I'm not sure if it's HPPD but if I stare at anything with a pattern (tile, carpet, etc) it kinda starts to move/bleed together, kinda like a river or paint. I think I first noticed it after doing psychedelics in my late teens but it has persisted since.
That doesn't sound like it, I've had that since I have memories and I didn't do any psychedelics as a baby and my parents nor my grandparents never touched any of the stuff. Visual artifacts like that are normal for some parts of the population.
I think you need to worry if you're getting into depersonalization-derealization, otherwise you might just have some minor visual artifacts.
Being mindful and being introspective are two different things. Most people experience anxiety (including me) from being introspective since they fail to let go feelings after experiencing them. This is a skill that requires exercise and IMO psychedelics are helpful to change the game and let people exercise this.
Mushrooms pulled me back from the precipice of suicide, I will never stop advocating for their usage and legalisation - but this is dangerously wrong.
At worst they can shoot you into a horror space from which you will not return, and that needs to be considered before taking them.
There's also a danger zone (Lana) in between a medium dose and a large dose, in which you're not so incapacitated as to be immobile, but too incapacitated to accurately judge reality.
for sure, but these memories only bother me with the extremely heightened emotions that mushrooms give me, not normally so it really doesn't feel like something I'm repressing. It already feels dealt with and in the past, it just doesn't need to be brought up
If the trauma surfaces and you have a negative reaction, it's likely the trauma could still be affecting your behavior and thus your life in some way.
It's your decision if the pros outweigh the cons in your situation, but in my experience tackling trauma head-on in a safe environment has measurably improved my overall health.
Even "worse", unresolved trauma affects people around you negatively, whereas it is typical that you have a blind spot for how exactly until you face it. I really strongly urge everyone to work on unresolved trauma, and not keep it "tucked away", even if it may feel like you have it under control and it is "not affecting you in any way".
As someone who had a similar mindset about my childhood, I'd like to share that you might be wrong in thinking they're "resolved" if "dredging them up" still stirs negative emotions in you. Also, even if it doesn't directly, there are other parts of your daily life that it might insidiously influence without you even noticing. So, if you have never talked to someone about these things (I'd suggest a professional, friends and family can inadvertently cause trauma reactivation by offering help or advice, and that can be very dangerous depending on the trauma, especially if gaslighting was involved).
But regarding mushrooms: on their own, I believe they're not that useful for healing.
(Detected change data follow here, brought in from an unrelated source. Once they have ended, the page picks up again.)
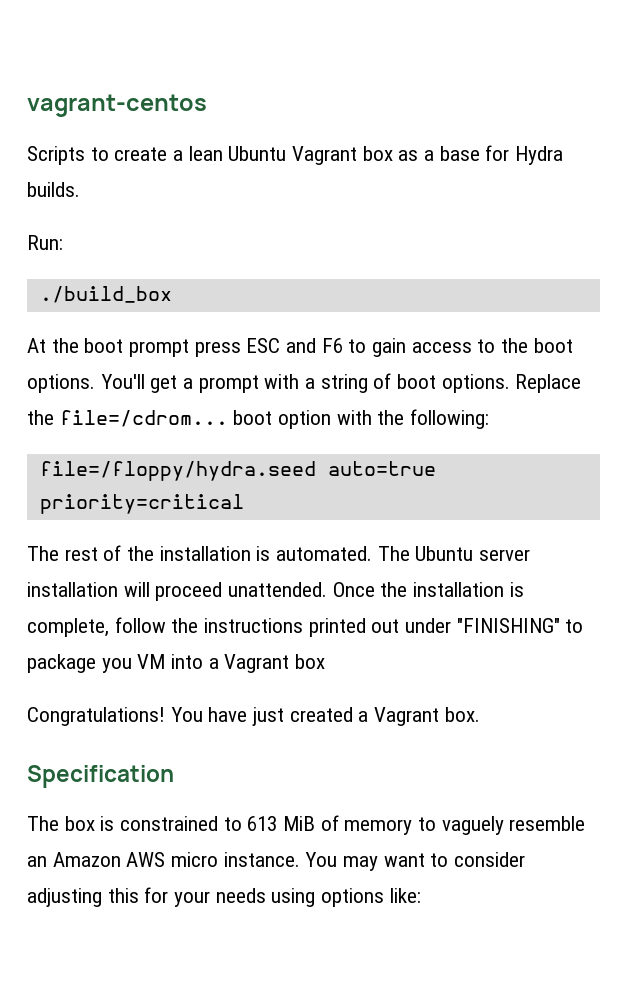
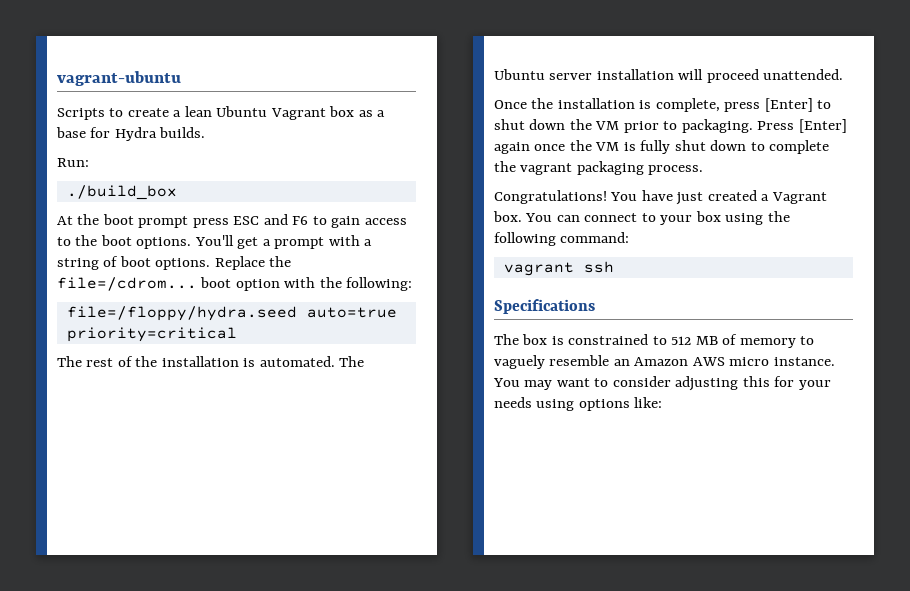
[27,94,207,117] vagrant-centos -> [57,71,181,86] vagrant-ubuntu
(328, 589) none -> (844, 74) //
[114,617,584,637] [27,654,326,673] follow the instructions printed out under "FINISHING" to package you VM into a Vagrant box -> [724,98,832,112] [494,119,847,133] [494,140,830,154] [494,161,704,175] press [Enter] to shut down the VM prior to packaging. Press [Enter] again once the VM is fully shut down to complete the vagrant packaging process.
[27,765,174,788] // Specification -> [525,211,790,225] [494,232,630,246] [503,261,614,276] [494,299,595,314] You can connect to your box using the following command: // vagrant ssh // Specifications
[247,816,316,831] 613 MiB -> [671,336,718,345] 512 MB

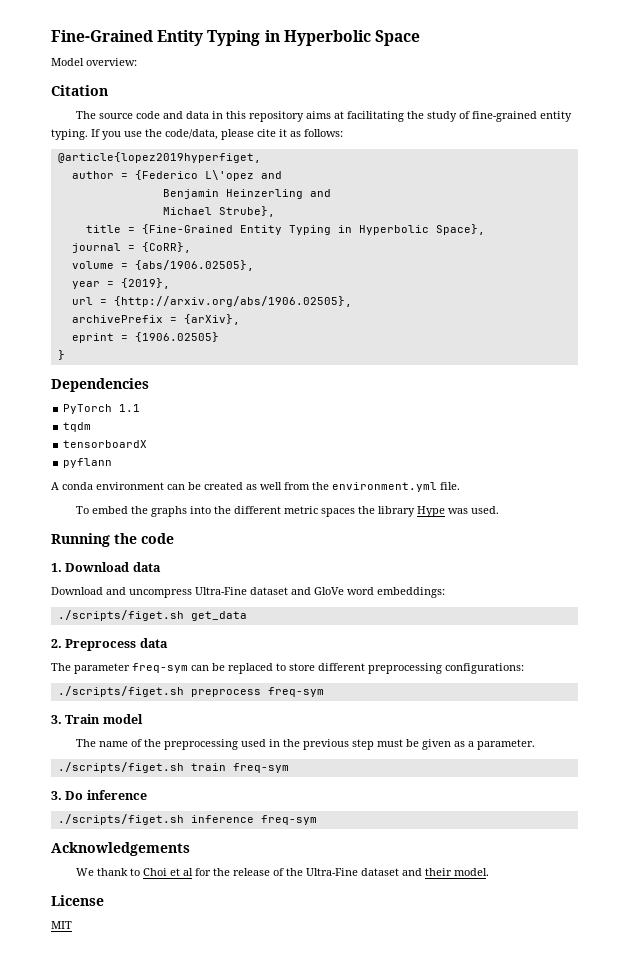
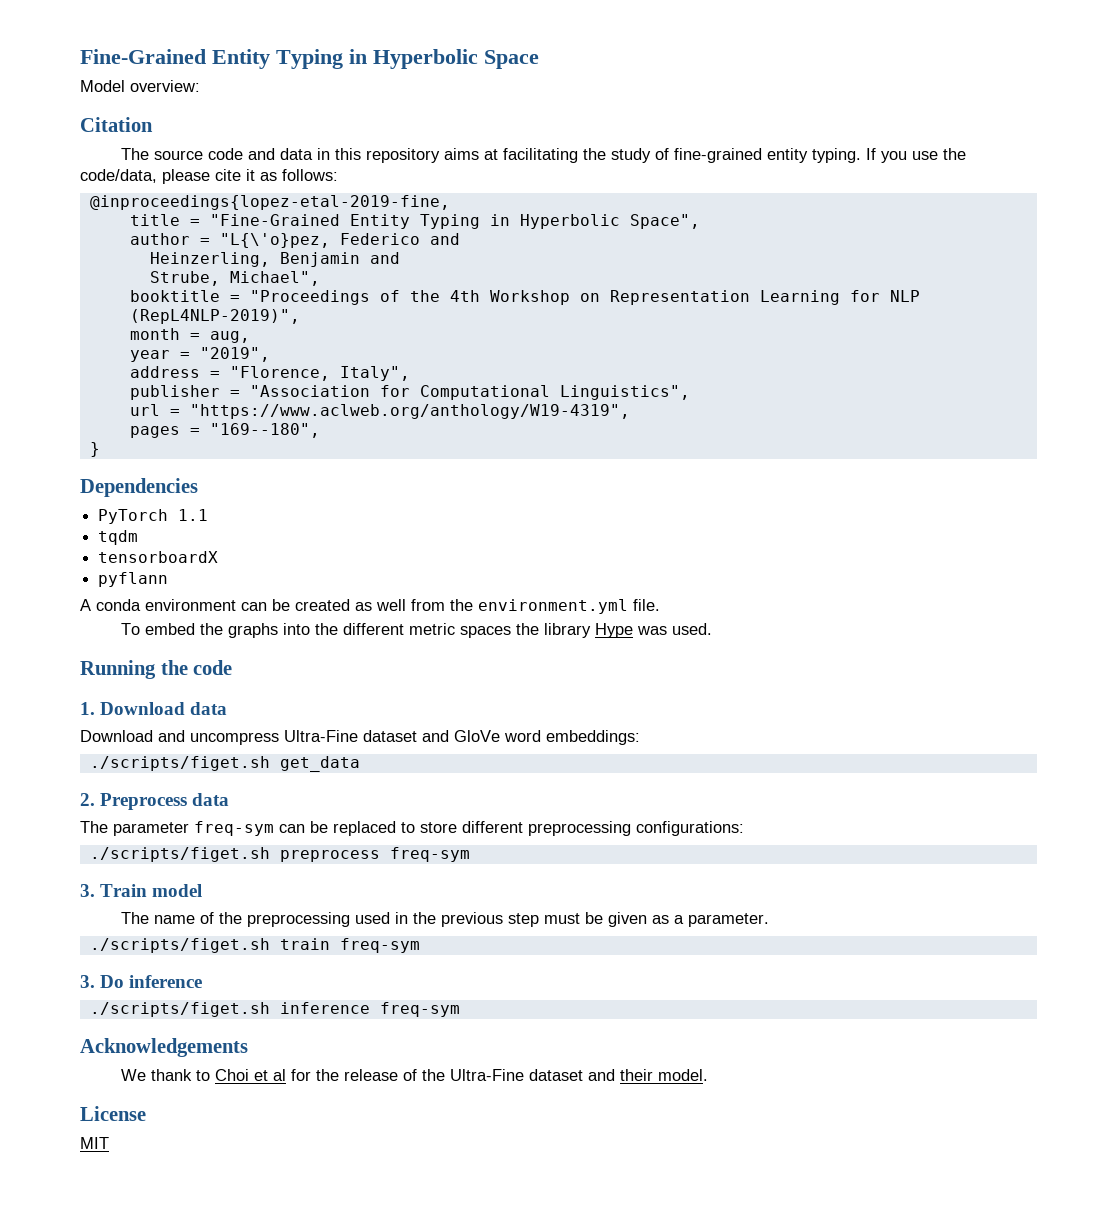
[57,152,261,163] [71,170,282,181] [162,189,331,199] [162,206,275,217] @article{lopez2019hyperfiget, // author = {Federico L\'opez and // Benjamin Heinzerling and // Michael Strube}, -> [89,195,450,210] @inproceedings{lopez-etal-2019-fine,
[141,224,485,235] [71,242,191,253] [71,260,254,271] [71,278,170,289] [71,296,352,307] [71,314,240,325] [71,332,219,343] {Fine-Grained Entity Typing in Hyperbolic Space}, // journal = {CoRR}, // volume = {abs/1906.02505}, // year = {2019}, // url = {http://arxiv.org/abs/1906.02505}, // archivePrefix = {arXiv}, // eprint = {1906.02505} -> [209,214,700,229] [129,233,460,248] [149,252,400,267] [149,271,320,286] [129,290,920,305] [129,309,300,324] [129,328,250,343] [129,347,270,362] [129,366,410,381] [129,385,690,400] [129,404,630,419] [129,423,320,438] "Fine-Grained Entity Typing in Hyperbolic Space", // author = "L{\'o}pez, Federico and // Heinzerling, Benjamin and // Strube, Michael", // booktitle = "Proceedings of the 4th Workshop on Representation Learning for NLP (RepL4NLP-2019)", // month = aug, // year = "2019", // address = "Florence, Italy", // publisher = "Association for Computational Linguistics", // url = "https://www.aclweb.org/anthology/W19-4319", // pages = "169--180",

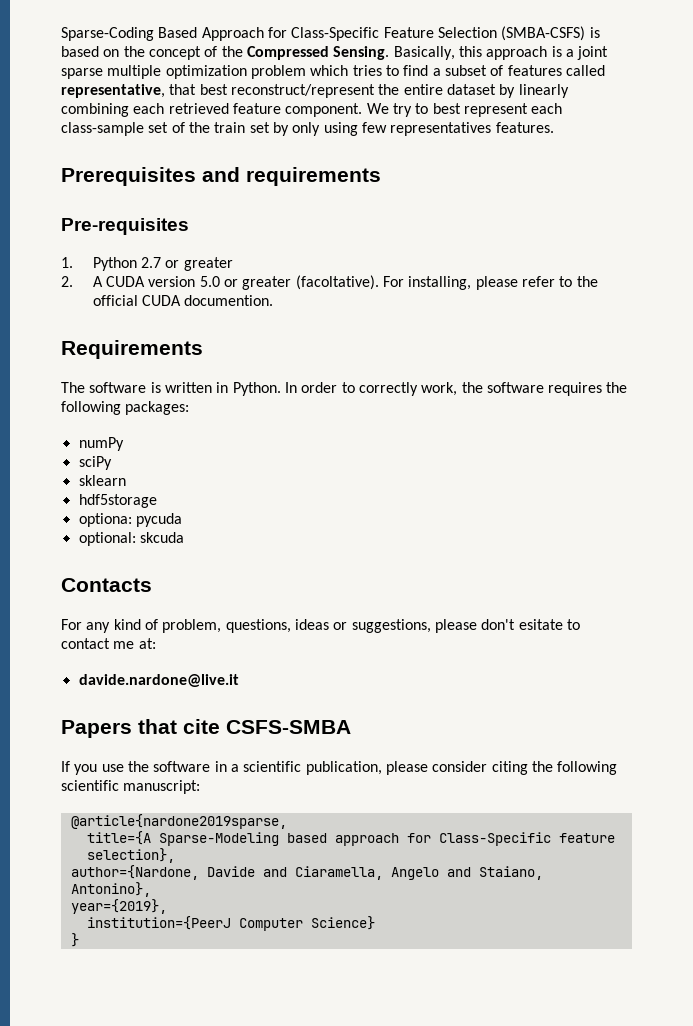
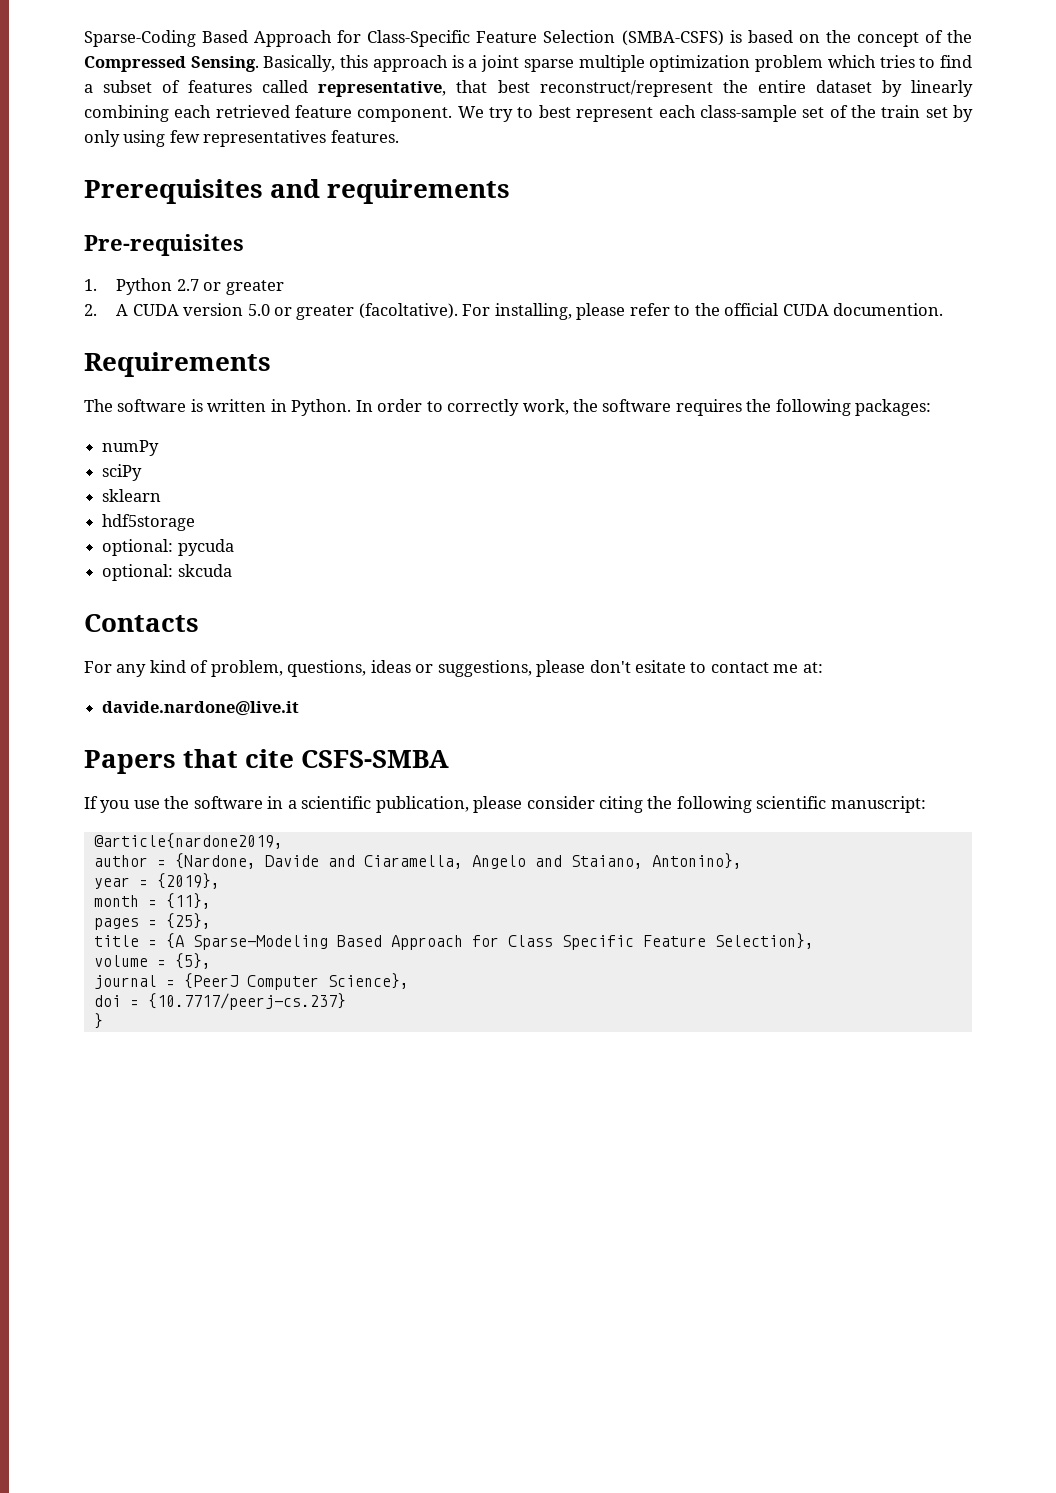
[78,513,132,527] optiona: -> [102,539,174,556] optional:
[70,814,287,829] [86,831,615,846] [86,848,175,863] [70,865,199,880] @article{nardone2019sparse, // title={A Sparse-Modeling based approach for Class-Specific feature selection}, // author={Nardone, -> [93,833,283,849] [93,853,256,869] @article{nardone2019, // author = {Nardone,
[70,899,167,914] [86,916,375,931] year={2019}, // institution={PeerJ Computer Science} -> [93,873,220,889] [93,893,211,909] [93,913,211,930] [93,933,814,950] [93,953,211,969] [93,973,409,990] [93,993,346,1010] year = {2019}, // month = {11}, // pages = {25}, // title = {A Sparse-Modeling Based Approach for Class Specific Feature Selection}, // volume = {5}, // journal = {PeerJ Computer Science}, // doi = {10.7717/peerj-cs.237}

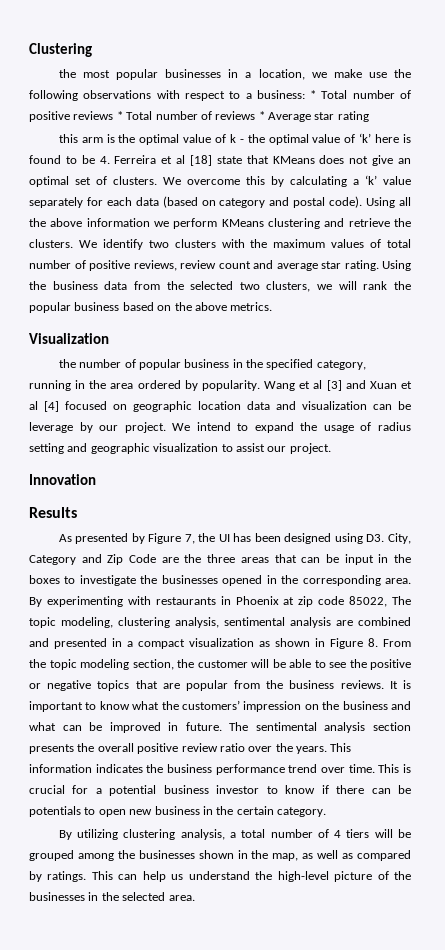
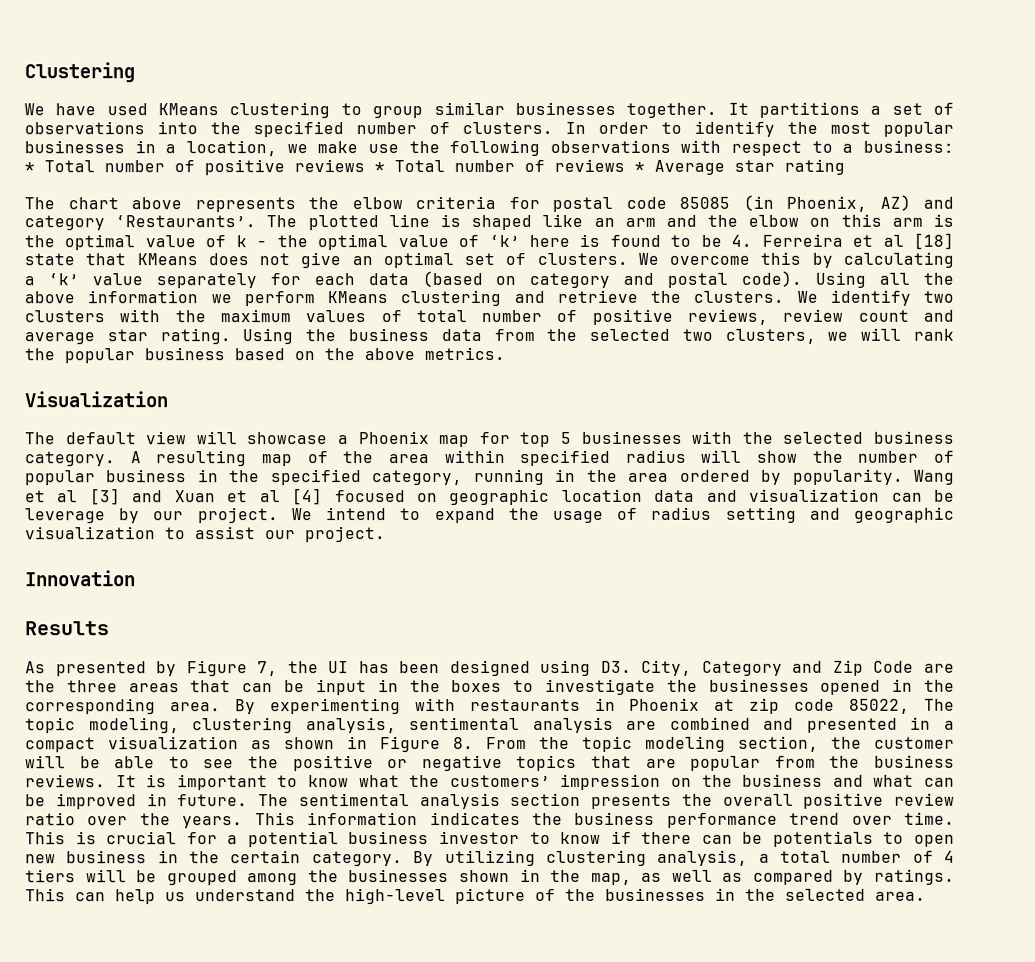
(92, 50) none -> [24,101,955,119] [24,120,775,138] We have used KMeans clustering to group similar businesses together. It partitions a set of observations into the specified number of clusters. In order to identify
(369, 116) none -> [24,194,954,213] [24,213,831,231] The chart above represents the elbow criteria for postal code 85085 (in Phoenix, AZ) and category ‘Restaurants’. The plotted line is shaped like an arm and the elbow on
(109, 338) none -> [24,430,955,448] [24,449,798,467] The default view will showcase a Phoenix map for top 5 businesses with the selected business category. A resulting map of the area within specified radius will show
(326, 812) // -> (403, 859) none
I have a (layman's) theory that post-trip therapy is probably more successful due to increased neuroplasticity of the brain[1]. There was also some research that suggested the DMN gets a bit "scrambled"[2], so another of my layman's theories is that it's able to reach a new "equilibrium" once it was kicked into this unstable state.
this. also for so successful medical trials for depression, they are always done with a psychologist to help assimilate and direct the experience. If it was just the substance, all party going mushroom popping teens would have gotten cured of depression.
My overall view has been that narrative is important, therapy (meds or no meds) is mostly about what story we are telling ourselves. If the story is, i take this, have this mind opening meaningful experience and that will make things better, thats what works here.
If someone wants to say "I dropped acid and it helped me," fine. People are allowed to share personal experiences, though it's a mistake to universalize them.
But this "oh you didn't meditate enough" or whatever is such nonsense. It's a claim about these drugs and how they work that you have no grounds to make.
I had never heard of anything either so I googled it and there’s quite a bit out there. Meditation induced psychosis seems to be a particularly bad outcome.
I had to stop meditating for a while because of the disturbing shit that would surface during it. Still happens sometimes, but I'm more ready for it now, and see it as part of the benefit. Had to change my mindset, though.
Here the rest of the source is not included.